> REQUIRED ACTION
Your job is to set down the stretch of entries that opens with the line containing "delivery note number: 585905 -> 585955" and closes with the line containing "Tumbler 76: none -> 2". Keep both end lines, copy each exactly, and add nothing.

──────── STORED DATA ────────

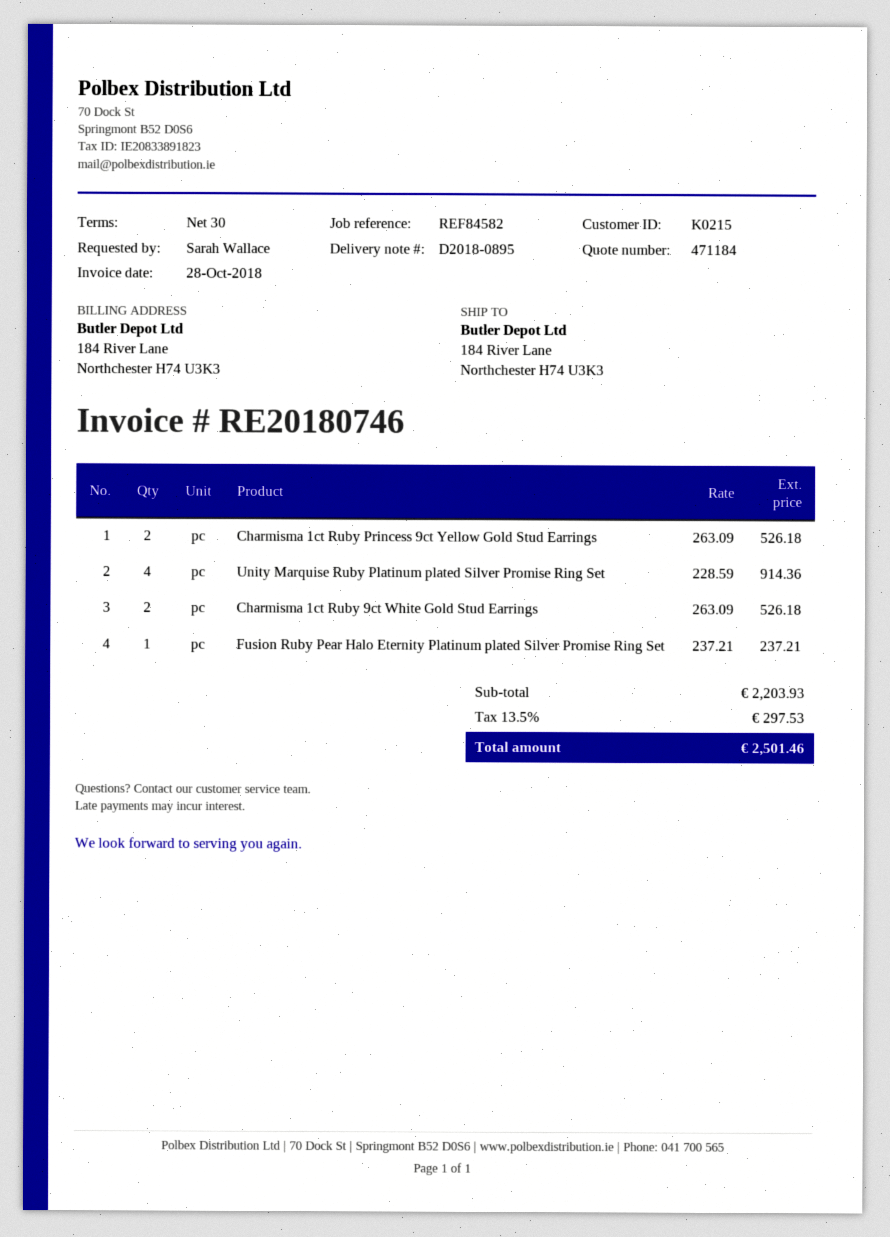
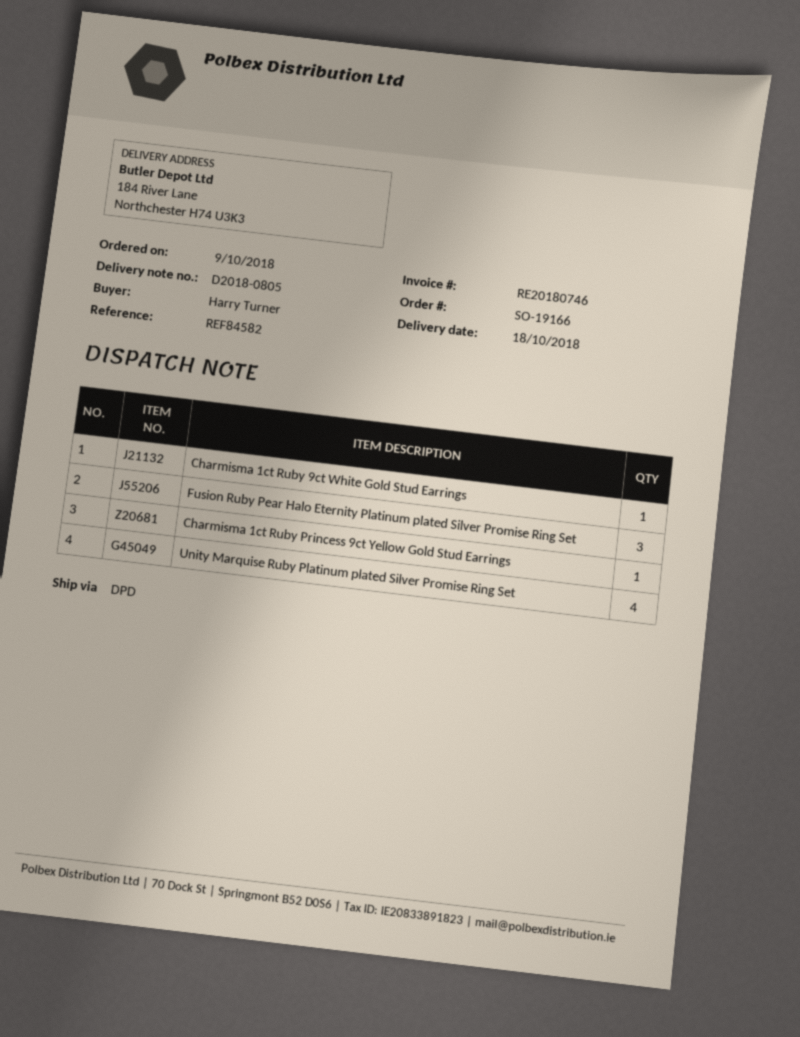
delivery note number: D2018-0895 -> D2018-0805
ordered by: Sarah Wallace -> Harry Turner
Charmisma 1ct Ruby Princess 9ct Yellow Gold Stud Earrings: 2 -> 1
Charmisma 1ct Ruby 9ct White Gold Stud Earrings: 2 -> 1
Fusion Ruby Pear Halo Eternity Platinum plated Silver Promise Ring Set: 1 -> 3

────────
──────── STORED DATA ────────

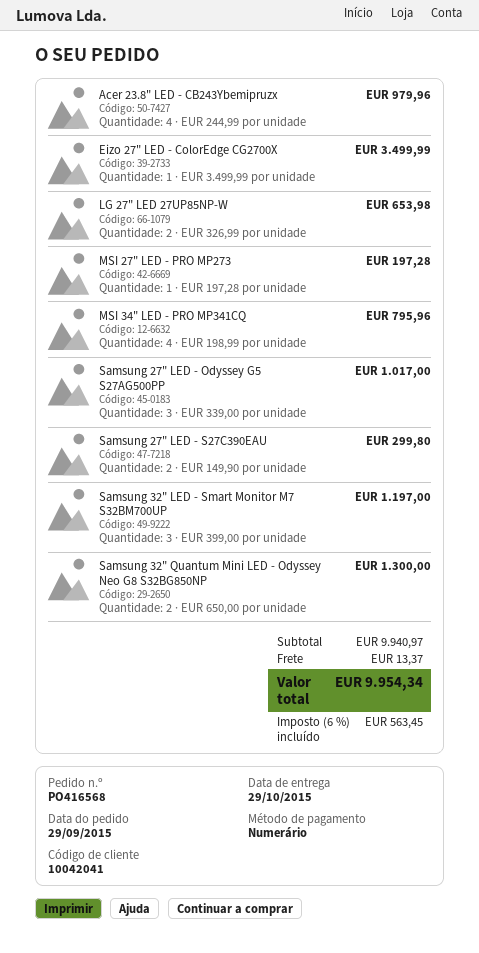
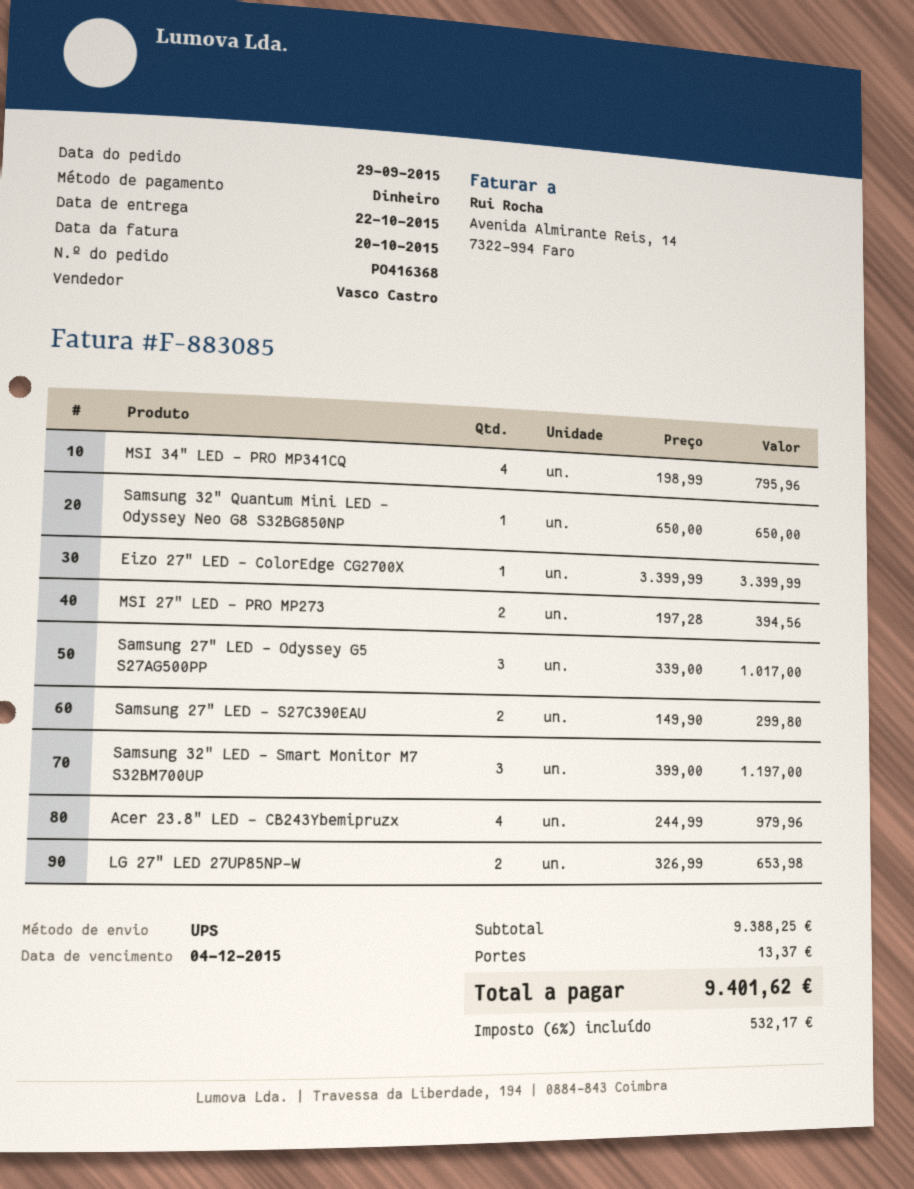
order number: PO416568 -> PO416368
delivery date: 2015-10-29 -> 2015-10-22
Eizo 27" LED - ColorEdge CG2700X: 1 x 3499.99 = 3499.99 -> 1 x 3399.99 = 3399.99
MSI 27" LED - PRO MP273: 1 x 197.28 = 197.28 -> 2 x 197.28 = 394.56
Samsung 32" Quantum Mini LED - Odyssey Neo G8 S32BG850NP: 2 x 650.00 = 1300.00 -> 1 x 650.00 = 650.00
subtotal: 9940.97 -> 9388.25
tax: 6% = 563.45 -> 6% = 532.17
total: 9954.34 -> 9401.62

────────
──────── STORED DATA ────────

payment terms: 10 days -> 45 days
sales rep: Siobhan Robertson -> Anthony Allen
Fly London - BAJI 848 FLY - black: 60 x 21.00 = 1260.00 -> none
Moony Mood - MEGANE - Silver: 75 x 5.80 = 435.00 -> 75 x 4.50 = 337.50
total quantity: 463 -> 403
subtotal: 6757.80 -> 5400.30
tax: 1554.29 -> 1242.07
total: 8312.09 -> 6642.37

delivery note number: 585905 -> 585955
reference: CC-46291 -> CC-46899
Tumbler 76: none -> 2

────────

> RESPONSE TO THE TASK
delivery note number: 585905 -> 585955
reference: CC-46291 -> CC-46899
Tumbler 76: none -> 2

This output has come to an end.